Alacrity Fantasy, A TTRPG by Adam J.. McKee and James G. Walker, Jr.

You’ve established the big picture for your world, considered its gods, mapped its lands, populated it with factions, and defined how its magic works. Now, it’s time to weave these elements together into a Campaign – the overarching story arc that will guide your players’ adventures over multiple sessions, potentially spanning months or even years of play. While individual adventures provide immediate challenges and excitement, a well-thought-out campaign provides context, direction, escalating stakes, and a sense of meaningful progression for the characters and the world they inhabit.

Creating a campaign isn’t about writing a novel that the players must follow rigidly. Instead, it’s about establishing a compelling central premise, identifying key conflicts and players, outlining potential developments, and creating a flexible structure that can adapt to the choices and actions of the player characters. Alacrity, with its emphasis on player agency, GM judgment, and narrative momentum, thrives on campaigns that provide a strong framework but leave ample room for improvisation and emergent storytelling.

This section offers guidance on designing your Alacrity campaign, from choosing a style and developing a core concept to outlining potential arcs and integrating player character stories.

Choosing a Campaign Style

Before plotting specifics, consider the overall style of campaign you and your players prefer. Different styles emphasize different aspects of the game:

1. Sandbox Campaign

In a sandbox campaign, the GM presents a detailed region or situation filled with potential opportunities, threats, locations, and factions, but without a single, predetermined overarching plotline. Player characters are free to set their own goals, explore where they wish, and interact with the world’s elements as they see fit. The “story” emerges organically from the players’ choices and the world’s reactions.

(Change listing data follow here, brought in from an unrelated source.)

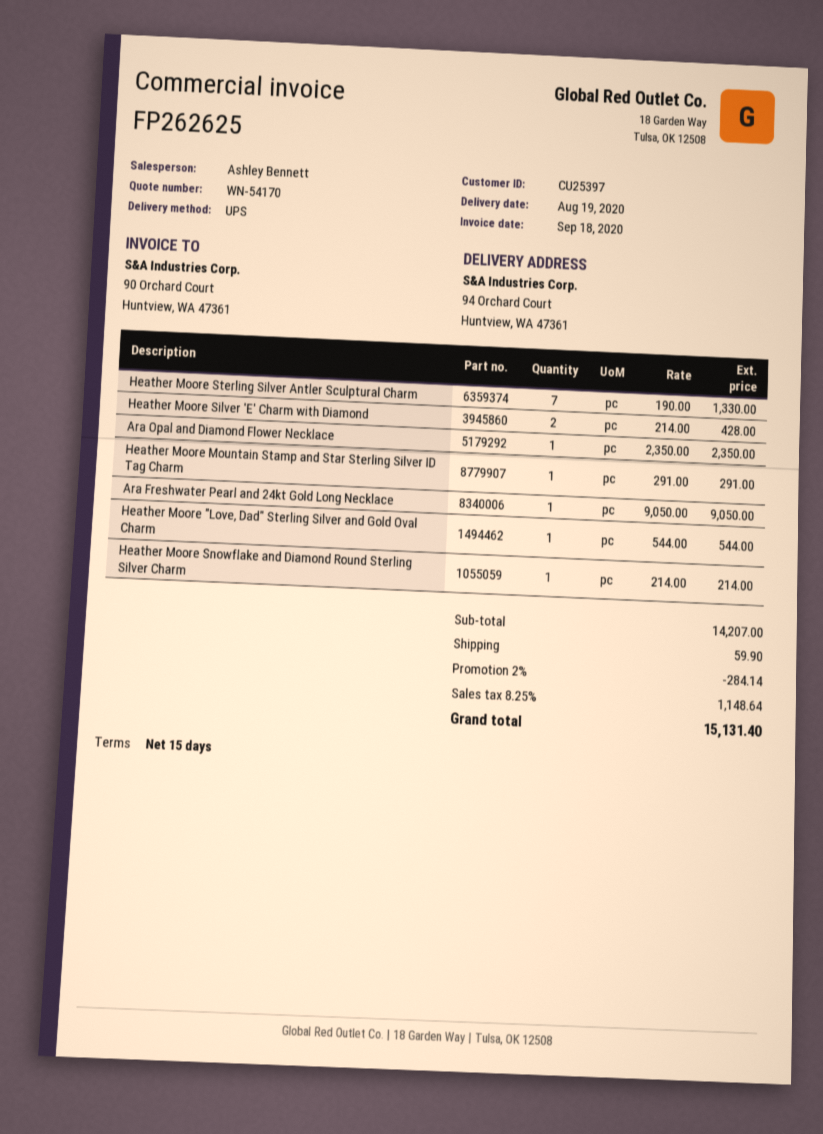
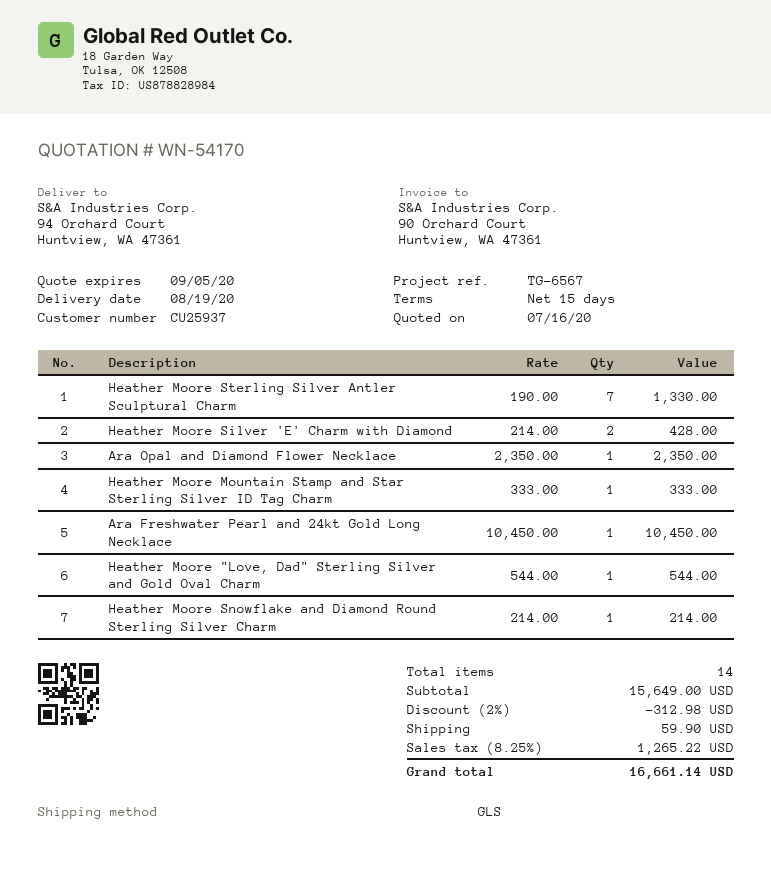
customer number: CU25397 -> CU25937
shipping method: UPS -> GLS
Heather Moore Mountain Stamp and Star Sterling Silver ID Tag Charm: 1 x 291.00 = 291.00 -> 1 x 333.00 = 333.00
Ara Freshwater Pearl and 24kt Gold Long Necklace: 1 x 9050.00 = 9050.00 -> 1 x 10450.00 = 10450.00
subtotal: 14207.00 -> 15649.00
discount: 2% = 284.14 -> 2% = 312.98
tax: 8.25% = 1148.64 -> 8.25% = 1265.22
total: 15131.40 -> 16661.14

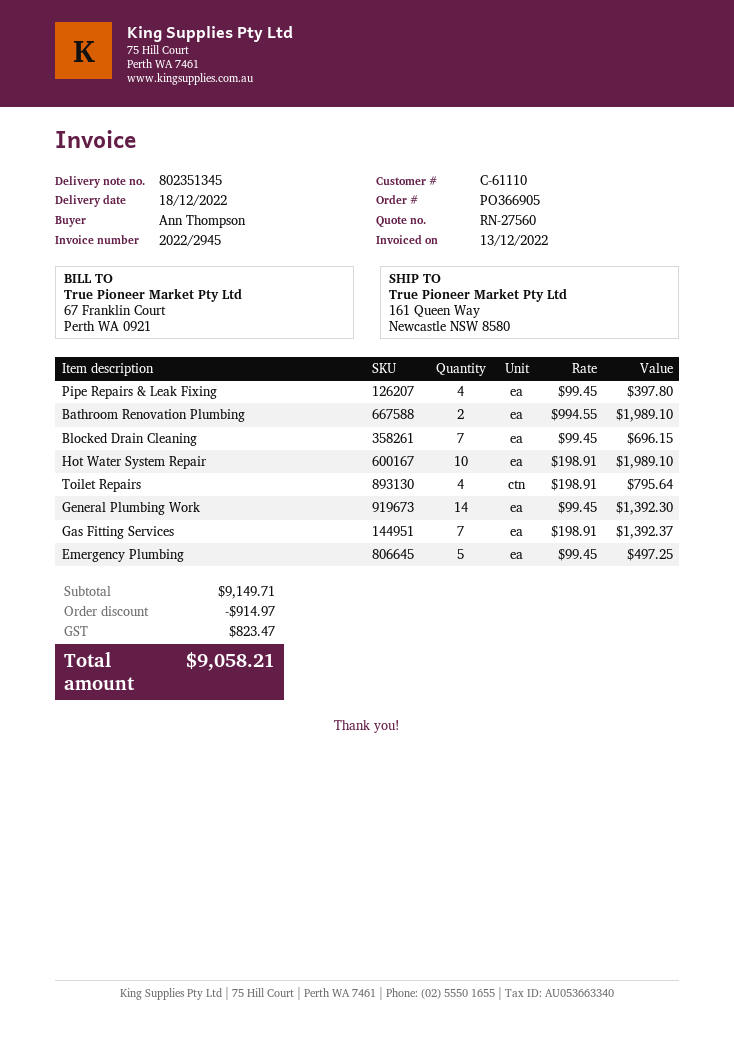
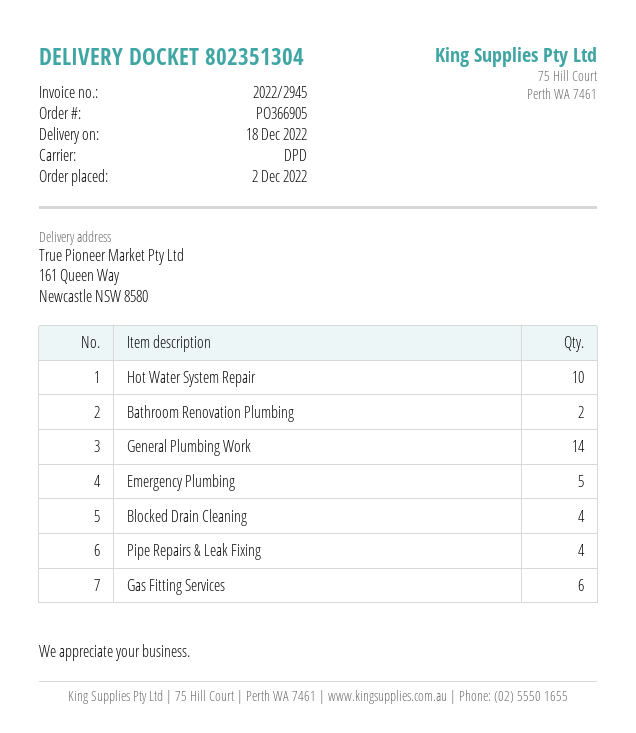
delivery note number: 802351345 -> 802351304
Blocked Drain Cleaning: 7 -> 4
Toilet Repairs: 4 -> none
Gas Fitting Services: 7 -> 6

  • Strengths: High player agency, encourages exploration and self-direction, world feels very responsive.
  • Challenges: Requires significant upfront worldbuilding of the “sandbox” area, GM needs to be adept at improvising and reacting to player initiatives, can sometimes lack clear direction if players are indecisive.
  • Alacrity Fit: Excellent fit. Alacrity’s flexible skill system and focus on GM rulings allow for easy improvisation of challenges and outcomes based on player actions. The detailed worldbuilding elements (factions, locations) provide the necessary content for players to interact with.

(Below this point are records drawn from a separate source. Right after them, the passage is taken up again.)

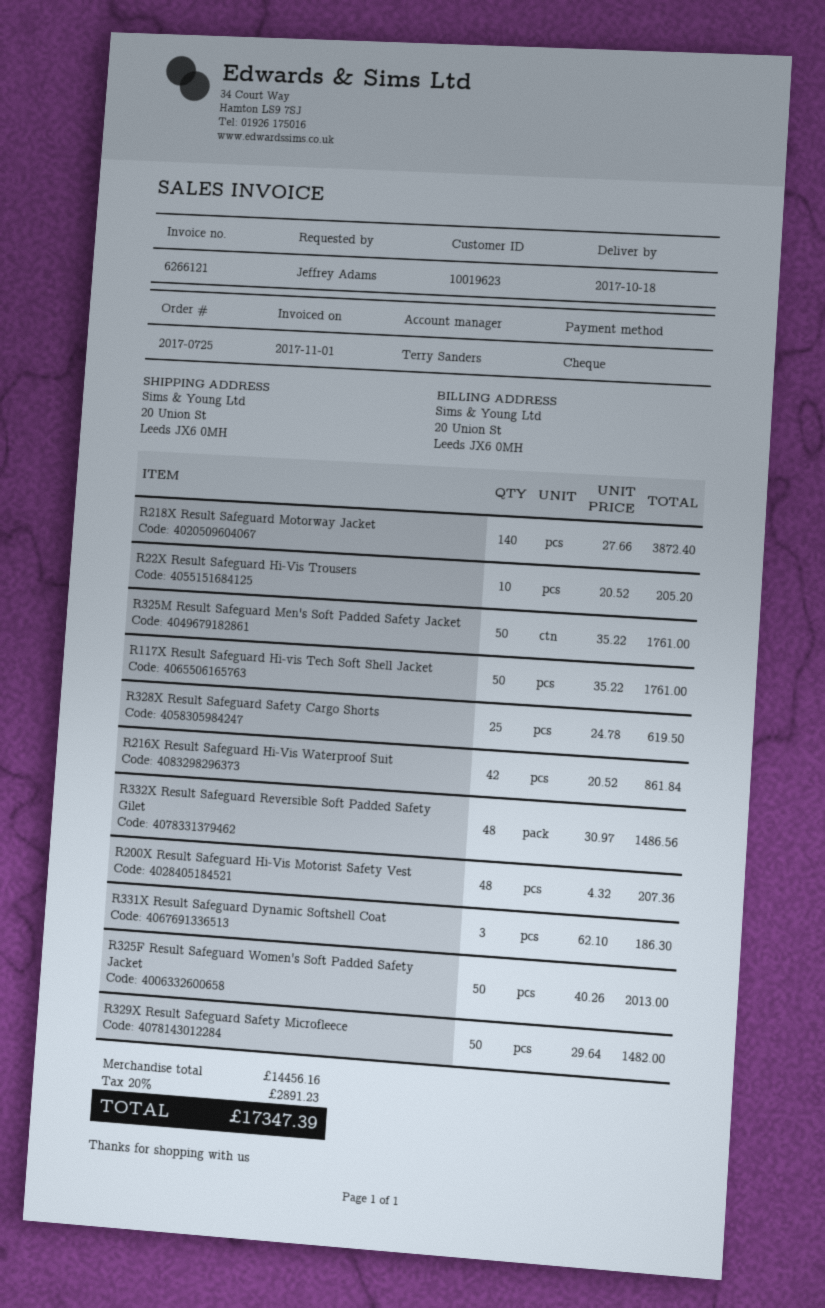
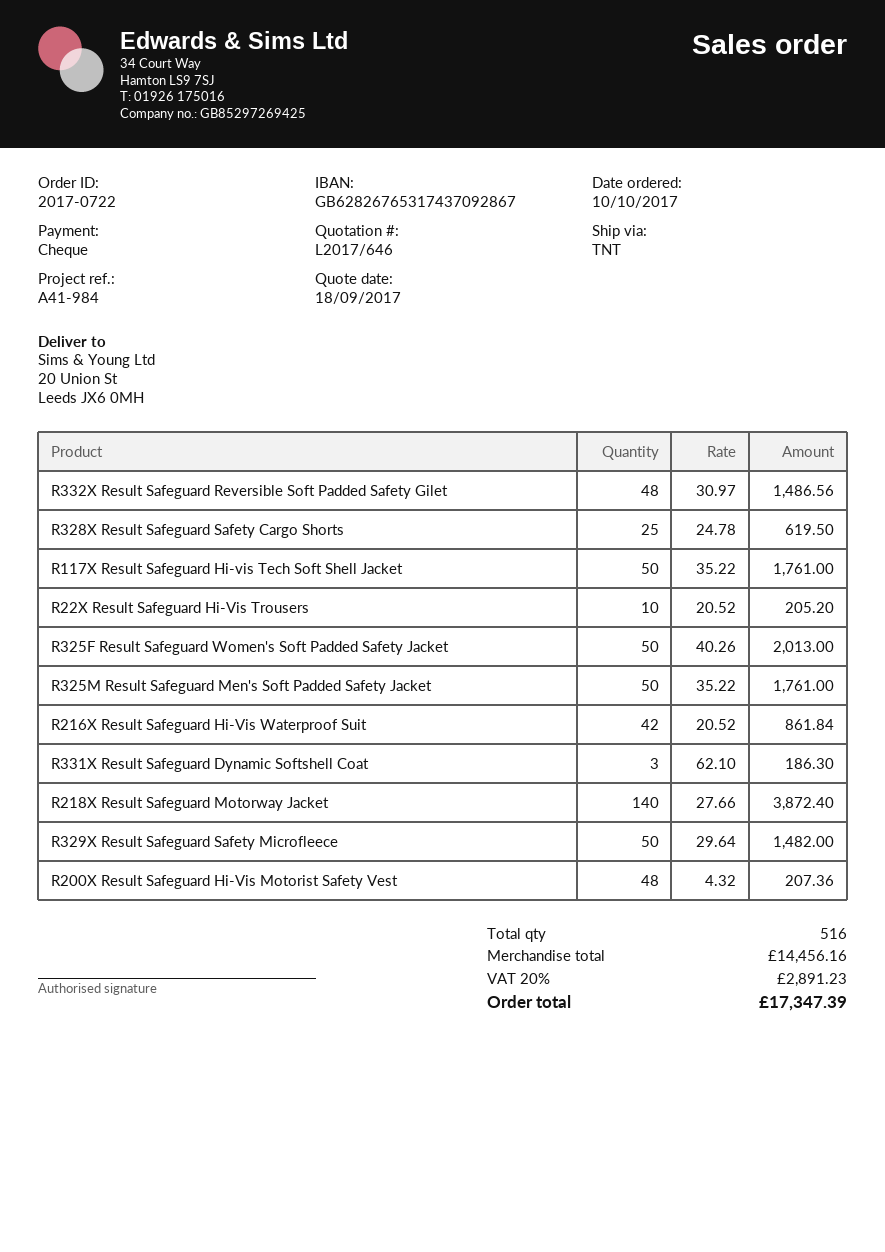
order number: 2017-0725 -> 2017-0722

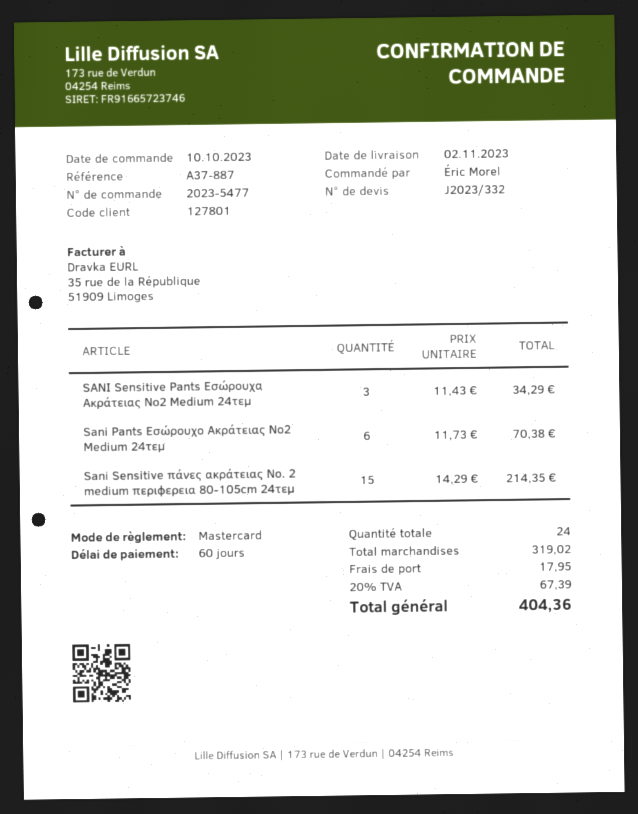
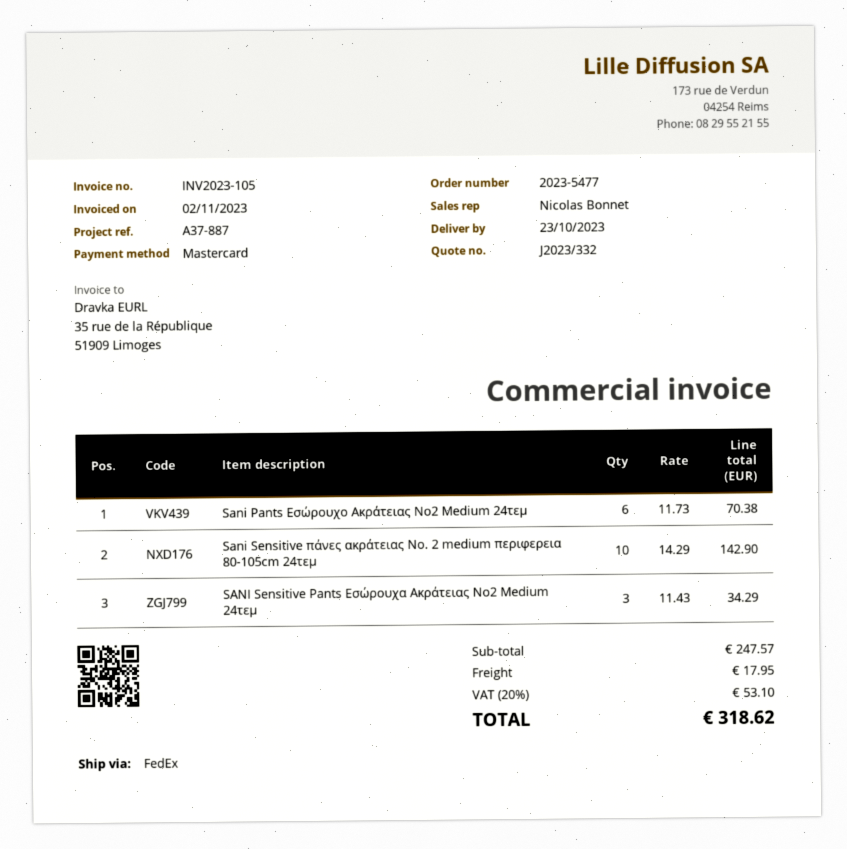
delivery date: 2023-11-02 -> 2023-10-23
Sani Sensitive πάνες ακράτειας No. 2 medium περιφερεια 80-105cm 24τεμ: 15 x 14.29 = 214.35 -> 10 x 14.29 = 142.90
subtotal: 319.02 -> 247.57
tax: 20% = 67.39 -> 20% = 53.10
total: 404.36 -> 318.62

2. Plot-Driven Campaign (Adventure Path Style)

This style features a more defined central plot with a clear beginning, middle, and end. The GM designs a series of interconnected adventures that guide the players along this main storyline, often involving a primary antagonist or a major world-threatening event. While player choices still matter within individual scenes and adventures, the overall direction of the campaign is more guided.

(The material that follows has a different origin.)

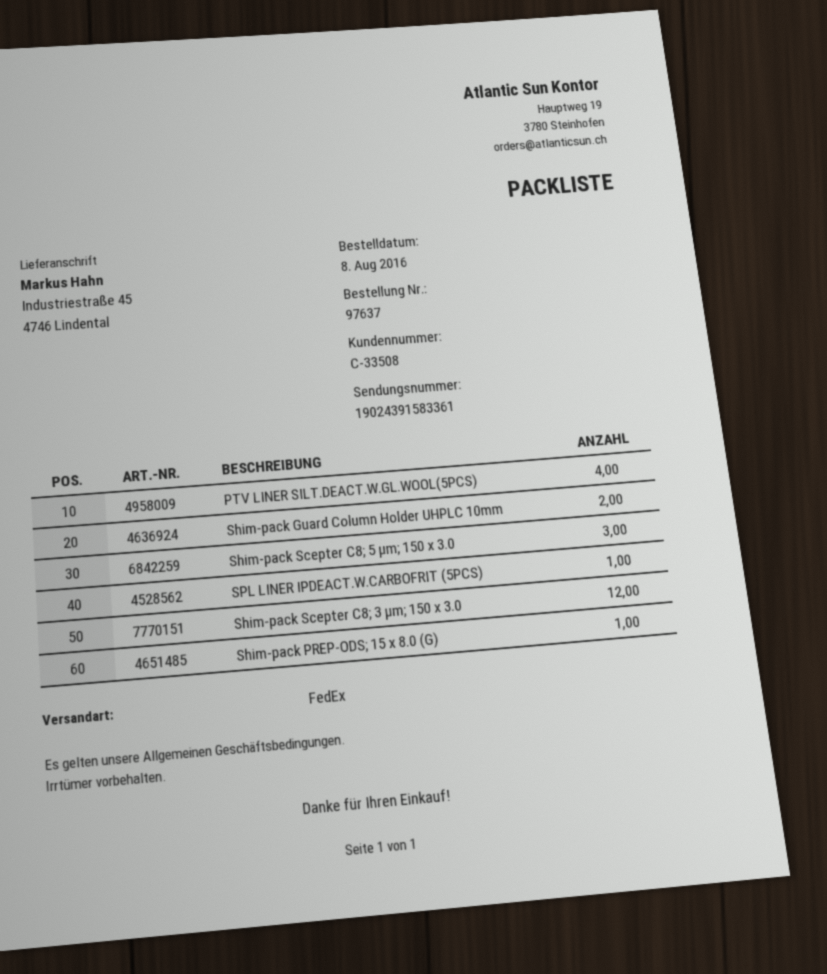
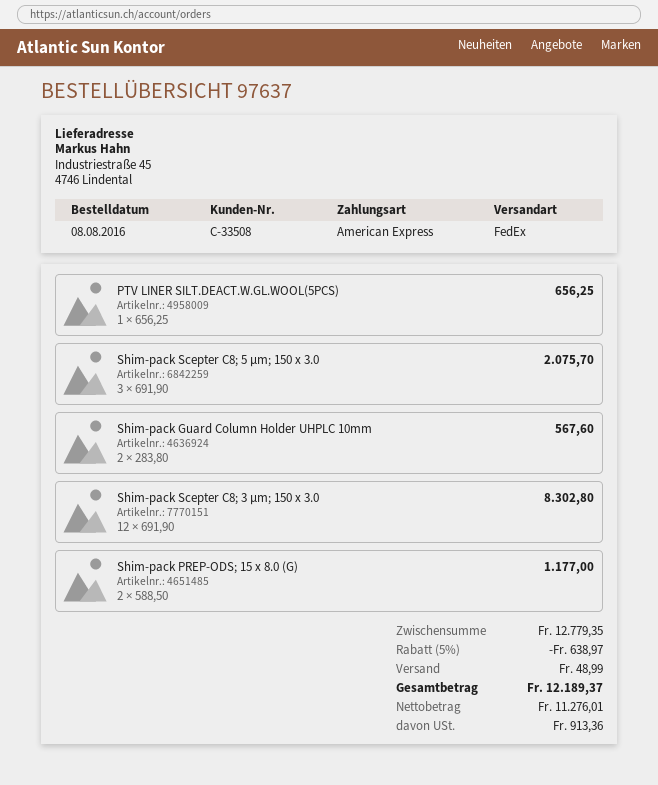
PTV LINER SILT.DEACT.W.GL.WOOL(5PCS): 4 -> 1
SPL LINER IPDEACT.W.CARBOFRIT (5PCS): 1 -> none
Shim-pack PREP-ODS; 15 x 8.0 (G): 1 -> 2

  • Strengths: Clear goals and direction, potential for epic storytelling and high stakes, easier for GMs to plan specific encounters and plot points in advance.
  • Challenges: Can sometimes feel like a “railroad” if player agency to deviate from the main plot is overly restricted, requires careful design to ensure player choices still feel meaningful within the larger structure.
  • Alacrity Fit: Works well, but the GM should leverage Alacrity’s flexibility. Allow players to tackle plot points using varied skills and approaches. Be prepared for them to find unconventional solutions or pursue side quests related to the main plot. The focus should be on achieving the plot’s milestones, not necessarily following a precise sequence of events.

3. Character-Driven Campaign

This style places the player characters’ personal goals, backstories, and motivations at the center of the campaign. The overarching plot emerges directly from the characters’ desires, unresolved pasts, and relationships. Adventures are often tailored to specific character arcs.

  • Strengths: High player investment, deeply personal stories, excellent for roleplaying and character development.
  • Challenges: Requires significant player input (detailed backstories and goals), GM needs to weave disparate character threads together into a cohesive narrative, can be difficult if characters have conflicting or passive goals.
  • Alacrity Fit: Very strong fit. Alacrity’s emphasis on character skills and choices, along with the concept of the Narrative Anchor for magic users, naturally supports character-focused storytelling. The GM can use character backgrounds, skills, and discovered Effects as springboards for personalized adventures.

Hybrid Approaches

Most campaigns blend these styles. A regional sandbox might contain several potential plot arcs the players can discover. A plot-driven campaign should incorporate character backstories and allow for side exploration. A character-driven campaign often develops an overarching plot as character goals intersect or create larger conflicts. Find the blend that best suits your GM style and your players’ preferences. Discussing this during a “Session Zero” can be invaluable.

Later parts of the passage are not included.